The regime has blamed a fear of U.S. airstrikes for its decision to stop disclosing non-required information about its nuclear program, according to a series of memos described by the Associated Press.

"Iranians are on the offensive because they're in a defensive posture," said Patrick Cronin, a former State Department and Pentagon official who is now director of research at the London-based International Institute for Strategic Studies.

Cronin, a U.S. Navy intelligence officer in the Persian Gulf during the 1980-1988 Iran-Iraq war, called the capture of the Britons a "horizontal escalation" meant both to shift the domestic discussion and to gain leverage against the West.

"They have to go on the offensive to change the narrative," he said. "There's a domestic audience and a fight over who is the rightful voice of Iran.
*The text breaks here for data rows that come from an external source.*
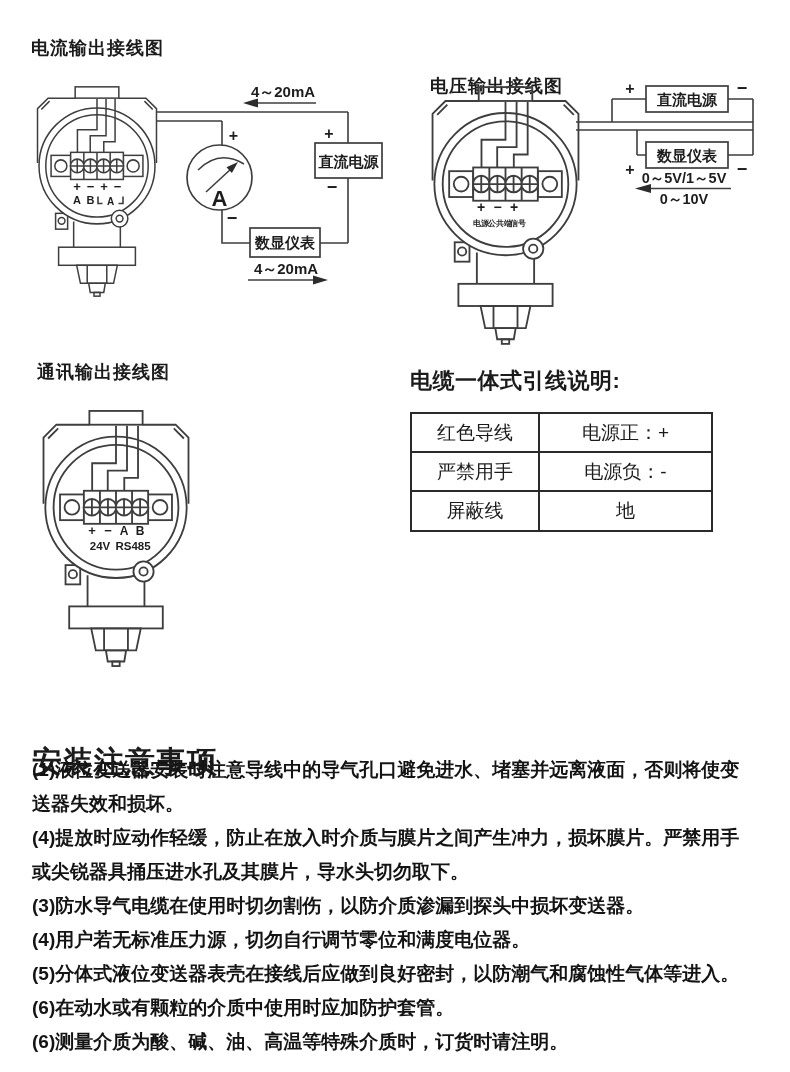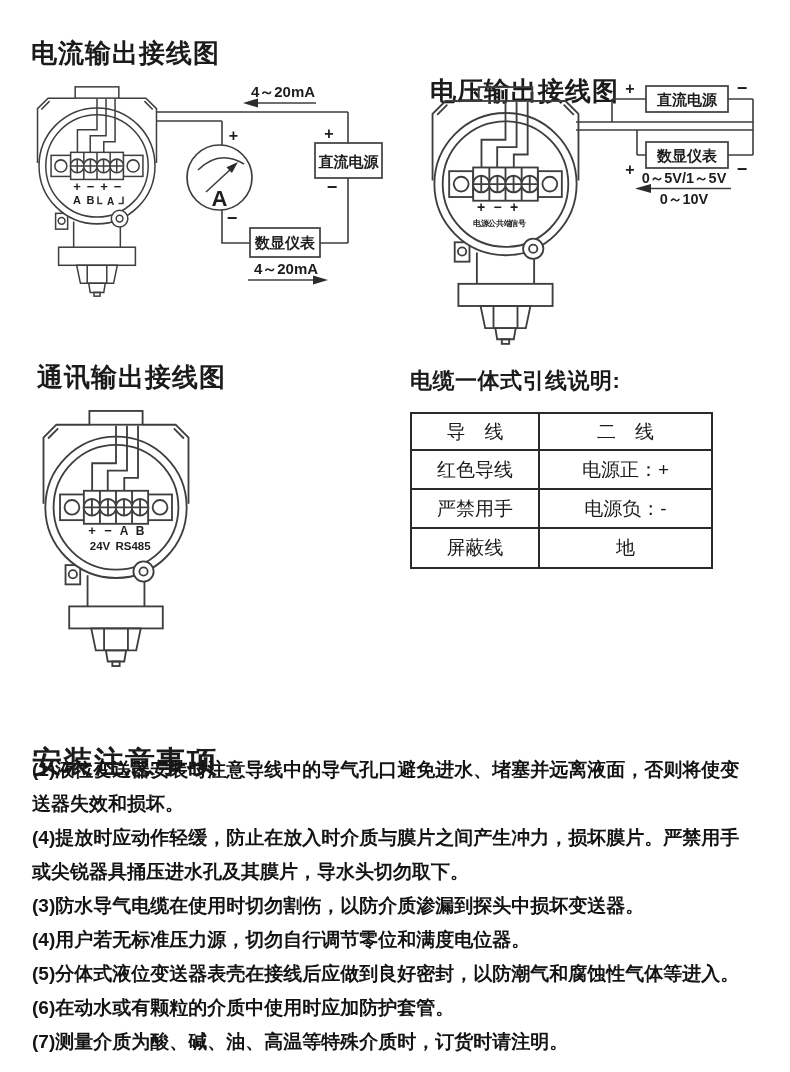"电流输出接线图" .t-big { font-size: 26px -> 18px }
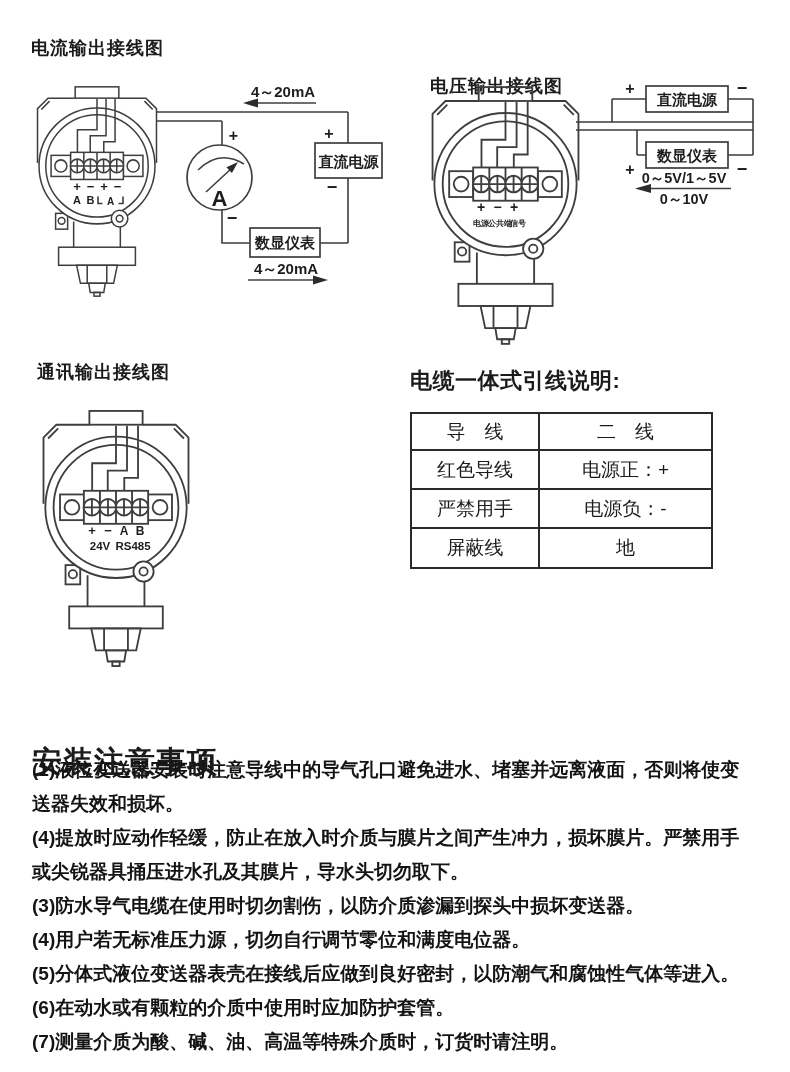"导 线" tr.hr { html: <tr> <td>导 线</td> <td>二 线</td> </tr> -> none }
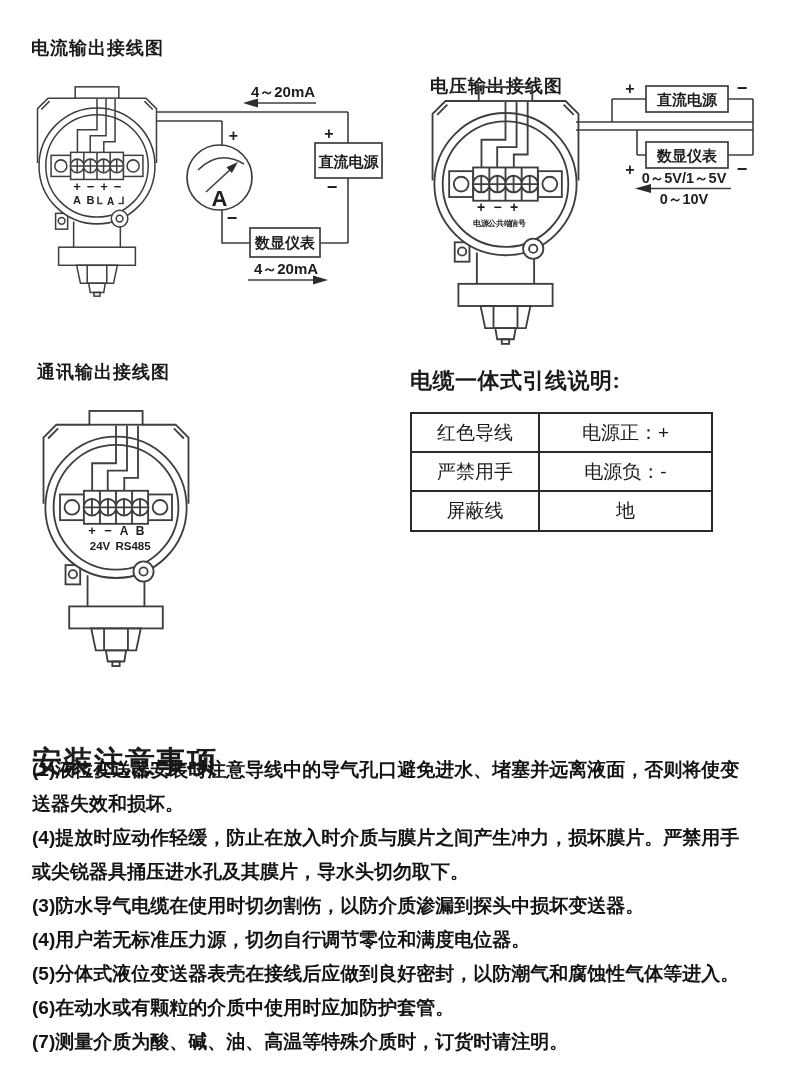"(7)测量介质为酸、碱、油、高温等特殊介质时，订货时请注明。" p { text: 7 -> 6 }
If they don't have outside threats, they're going to lose power. If we slap on sanctions, they can blame the West."

Overstretched militarily in Iraq and Afghanistan and facing no easy options on confronting Iran's rising regional ambitions, the Bush administration appeared to settle months ago on a hard-line strategy, U.S. officials and analysts say.

Ranking U.S. officials for months insisted that "no option was off the table" as far as possible military action against Iran. The Pentagon flooded the gulf with U.S. military hardware and leaked word of a policy to "kill or capture" suspected Iranian agents stirring up trouble in Iraq.

As a result, many Iranian officials are convinced that the U.S. remains committed to "regime change" and plans to bomb Iran.

"You can't divorce [the detention of the Britons] from all the saber-rattling against Iran," said Kaveh Afrasiabi, a former political science professor at the University of Tehran now based in Cambridge, Mass. "There's a concern of a U.S.-British concert to control the Persian Gulf waterways."


Unless, of course, the Bush Administration's attempts to kidnap two Iranian officials were designed to justify the war they had already planned on instigating.

It all sounds so depressingly familiar, doesn't it? The question now is: Will we let him do it again?